*Task*
Your answer must be an exact transcription of the data, with every picture omitted.
Dataset records: Begin
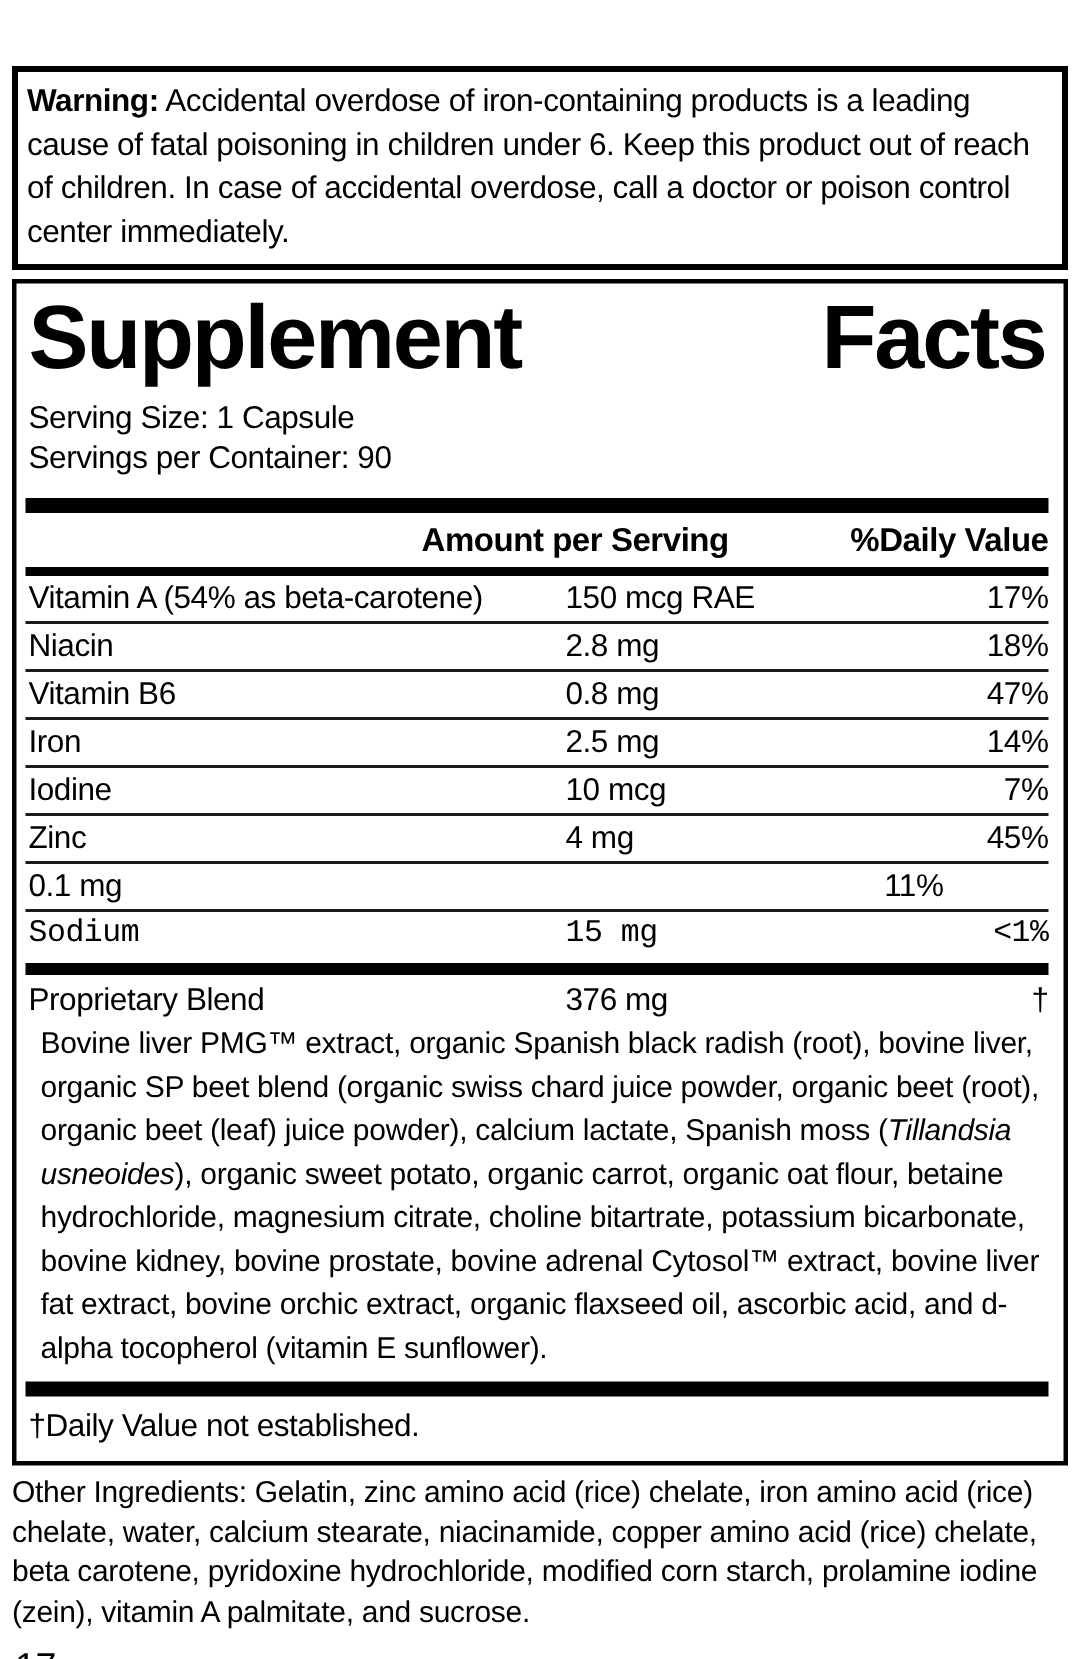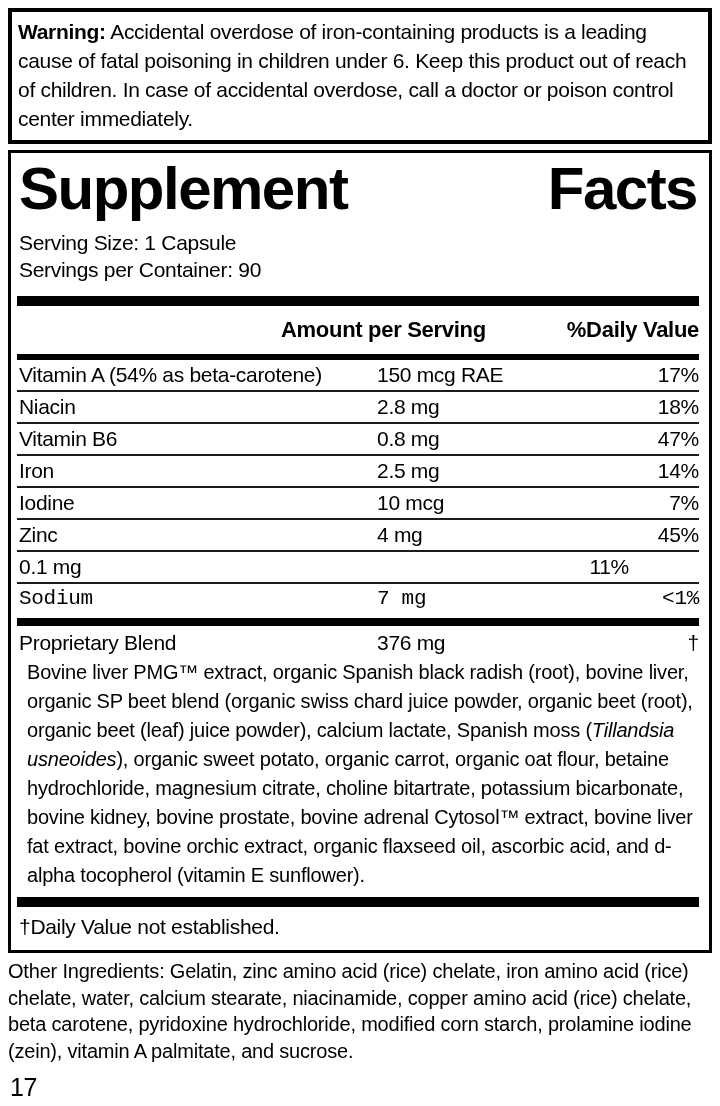--- a/index.html
+++ b/index.html
@@ -12,20 +12,21 @@
     letter-spacing: -0.3px;
   }
   .page { width: 720px; height: 1106px; padding: 8px 8px 0 8px; background: #fff; }
 
   
   .warning-box {
     border: 4px solid #000;
     padding: 5px 9px 7px 6px;
     font-size: 21px;
     line-height: 29px;
+    margin-top: 36px;
   }
   .warning-box b { letter-spacing: -0.3px; }
 
   
   .facts-box {
     border: 3px solid #000;
     margin-top: 6px;
     padding: 0 10px 4px 6px;
   }
   .sf-title {
@@ -46,21 +47,21 @@
   .bar-a { height: 10px; margin-top: 13px; }
   .bar-b { height: 6px; }
   .bar-c { height: 8px; margin-top: 2px; }
   .bar-d { height: 10px; margin-top: 3px; }
 
   .hdr-row {
     display: flex;
     align-items: center;
     font-weight: bold;
     font-size: 22px;
-    height: 48px;
+    height: 36px;
     padding: 2px 0 2px 2px;
   }
   .hdr-amount { margin-left: 262px; }
   .hdr-dv { margin-left: auto; }
 
   .nrow {
     display: grid;
     grid-template-columns: 358px 1fr 70px;
     font-size: 21px;
     line-height: 30px;
@@ -158,21 +159,21 @@
           <span class="n-name">Zinc</span>
           <span class="n-amt">4 mg</span>
           <span class="n-dv">45%</span>
         </div>
         <div class="nrow">
           <span class="n-amt">0.1 mg</span>
           <span class="n-dv">11%</span>
         </div>
         <div class="nrow">
           <span class="n-name">Sodium</span>
-          <span class="n-amt">7 mg</span>
+          <span class="n-amt">15 mg</span>
           <span class="n-dv">&lt;1%</span>
         </div>
       </div>
 
     <div class="bar bar-c"></div>
 
     <div class="blend-row">
       <span class="n-name">Proprietary Blend</span>
       <span class="n-amt">376 mg</span>
       <span class="n-dv">†</span>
Dataset records: End
*Problem solution*
--- a/index.html
+++ b/index.html
@@ -12,20 +12,21 @@
     letter-spacing: -0.3px;
   }
   .page { width: 720px; height: 1106px; padding: 8px 8px 0 8px; background: #fff; }
 
   
   .warning-box {
     border: 4px solid #000;
     padding: 5px 9px 7px 6px;
     font-size: 21px;
     line-height: 29px;
+    margin-top: 36px;
   }
   .warning-box b { letter-spacing: -0.3px; }
 
   
   .facts-box {
     border: 3px solid #000;
     margin-top: 6px;
     padding: 0 10px 4px 6px;
   }
   .sf-title {
@@ -46,21 +47,21 @@
   .bar-a { height: 10px; margin-top: 13px; }
   .bar-b { height: 6px; }
   .bar-c { height: 8px; margin-top: 2px; }
   .bar-d { height: 10px; margin-top: 3px; }
 
   .hdr-row {
     display: flex;
     align-items: center;
     font-weight: bold;
     font-size: 22px;
-    height: 48px;
+    height: 36px;
     padding: 2px 0 2px 2px;
   }
   .hdr-amount { margin-left: 262px; }
   .hdr-dv { margin-left: auto; }
 
   .nrow {
     display: grid;
     grid-template-columns: 358px 1fr 70px;
     font-size: 21px;
     line-height: 30px;
@@ -158,21 +159,21 @@
           <span class="n-name">Zinc</span>
           <span class="n-amt">4 mg</span>
           <span class="n-dv">45%</span>
         </div>
         <div class="nrow">
           <span class="n-amt">0.1 mg</span>
           <span class="n-dv">11%</span>
         </div>
         <div class="nrow">
           <span class="n-name">Sodium</span>
-          <span class="n-amt">7 mg</span>
+          <span class="n-amt">15 mg</span>
           <span class="n-dv">&lt;1%</span>
         </div>
       </div>
 
     <div class="bar bar-c"></div>
 
     <div class="blend-row">
       <span class="n-name">Proprietary Blend</span>
       <span class="n-amt">376 mg</span>
       <span class="n-dv">†</span>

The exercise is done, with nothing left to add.